• DESCRIPTION OF THE TASK:
Where the word "style" appears in a line below, copy the whole line.

(Source records)
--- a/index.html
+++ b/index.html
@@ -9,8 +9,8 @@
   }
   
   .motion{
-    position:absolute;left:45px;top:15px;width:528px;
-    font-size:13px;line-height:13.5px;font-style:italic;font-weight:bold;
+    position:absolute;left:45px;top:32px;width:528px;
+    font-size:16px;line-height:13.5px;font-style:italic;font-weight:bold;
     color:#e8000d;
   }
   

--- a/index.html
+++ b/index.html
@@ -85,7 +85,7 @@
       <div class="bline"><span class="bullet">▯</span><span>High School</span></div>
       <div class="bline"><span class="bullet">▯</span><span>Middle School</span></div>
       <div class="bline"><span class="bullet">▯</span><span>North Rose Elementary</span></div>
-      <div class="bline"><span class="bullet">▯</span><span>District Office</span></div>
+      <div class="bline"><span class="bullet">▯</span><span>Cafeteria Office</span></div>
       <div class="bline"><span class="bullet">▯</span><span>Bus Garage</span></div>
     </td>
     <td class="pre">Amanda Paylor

• EXPECTED ANSWER:
-    font-size:13px;line-height:13.5px;font-style:italic;font-weight:bold;
+    font-size:16px;line-height:13.5px;font-style:italic;font-weight:bold;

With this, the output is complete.